It’s become harder and harder to express my thoughts out here in the Internet, to share my poems and my writings for the world to see. It’s not the fear of judgement or criticism – it’s the simple plain old fear of plagiarism and copy-paste.
Writing is sacred for me. It has been my refuge since I was a new kid in a new school in a new city. It has been my companion, my consolation, my camouflage for 15 years now. Little or long, good or bad, I love each of my writings. They have charted and documented my life, my growth, or lack thereof. Good or bad, they are mine.
My first encounter with plagiarism was in an alarmingly young age. I was in the fifth grade when I submitted a poem for my school magazine, Kusumayani. When I read it now, I feel truly mortified and embarrassed; but back then I considered it to be a masterpiece. I was especially proud of the way I had cleverly rhymed “dream” with “ice-cream” (dear lord!). And it was indeed published in the magazine and seeing my writing in print was one of my happiest moments of my life. Ever since that day, I made sure to contribute some writing to the magazine.
When I was in 7th grade and I was flipping through the new magazine to check out my latest submission, another poem caught my eye. All words, exactly the same, right down to the rhyming of “dream” with “ice-cream”.
Some girl had stolen my poem.
I went to the teacher to complain – that it was copied directly and that I was the one who actually wrote it. The teacher looked me in the eye and asked me – “How do I know you didn’t copy it too?”. When I kept staring at her without comprehending (how could I have copied from this girl – mine was published first!), she continued with “How do I know that you both didn’t copy this poem from another source?”
Now that I know how it normally goes, the downloading and copying and pasting from the Net, her question makes sense. But at that moment, I was truly offended. So I held back my tears, tossed my head up and said – “I know how to write, and I don’t need to copy.”
Anyway, the teacher sent me to get the girl who had plagiarized so that she could hear her side of the story. I stomped down the hallway down to the kid’s classroom and demanded to know where what’s-her-name was. And I came to know that she had quit school and transferred elsewhere.
I did not get my justice.
When I created Klutz Diaries, I was happy to find a corner where I could show my writings. Small ones, meaningful ones. Poems that make me happy when I re-read them, and ones that show my pain and my scars. And then I saw how others work.
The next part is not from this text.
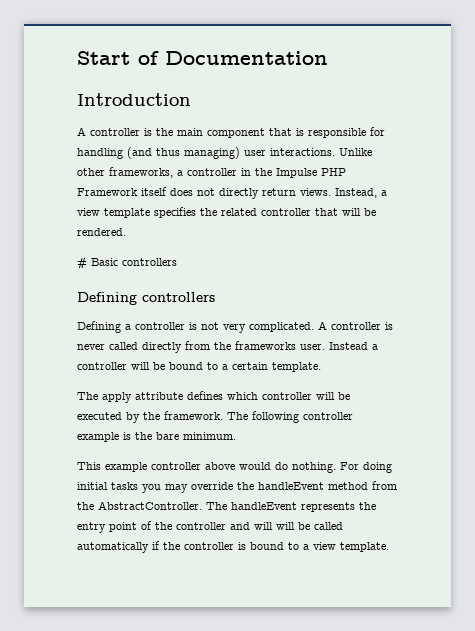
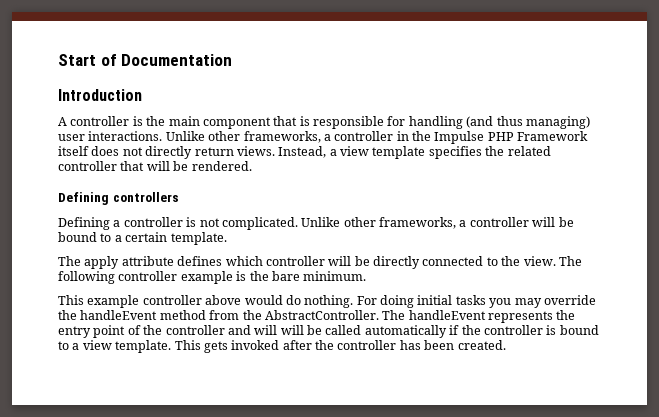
[77,256,177,270] // # Basic controllers -> (252, 166) none
[223,321,393,333] [77,341,368,353] very complicated. A controller is never called directly from the frameworks user. Instead -> [221,217,456,230] complicated. Unlike other frameworks,
[77,411,223,423] executed by the framework. -> [373,256,556,269] directly connected to the view.
(389, 547) none -> [174,340,506,353] This gets invoked after the controller has been created.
There is a lucrative business in doing the homework and projects for those who are willing to pay. Rather than putting in the effort, they just want it done. And of course there are those who are not so willing to shell out money, and so Internet is their playground. Put in search terms, get the writing, hit submit. Score!
I hate this. I absolutely hate that someone else could take credit for my work and get rewarded too, without my permission. I hate that a kid who would have painstakingly written his own first poem, riddled with mistakes, would be judged harshly when compared with sleek lines snatched from the Internet. And so the next time, he will give up and copy too.
What are the kids learning, then? What is the point of these assignments? All they are learning is to copy expertly, and get away with them.
This trend just does not end in schools. Those kids grow up and go to college. Then for their college project they download or buy a Hospital or Library Management System and get through. They waltz through the placement process too, convincing recruiters that they indeed did all the project stuff since they have become that good at bullshit after all these years. Life is smooth sailing – and they are oh so smug they didn’t have to put in “all that useless labour”.
Maybe they are right; maybe it’s just us who are the idiots. All I know is that if this were religion, or politics, war would have broken out because of this. Those people and I stand on opposite sides of a chasm, and I have no interest in admiring them or teaching them.
All I know is I don’t want them to plagiarize from me. MY writings, my thoughts define who I am, and I would hate it if someone took my identity.
So I am not going to post any creative writings here, anymore. I had thought I had a place of my own, but I was wrong. My refuge is now gone, and my writings once again clutter up loose sheets and book corners, to just lie there forgotten for eternity.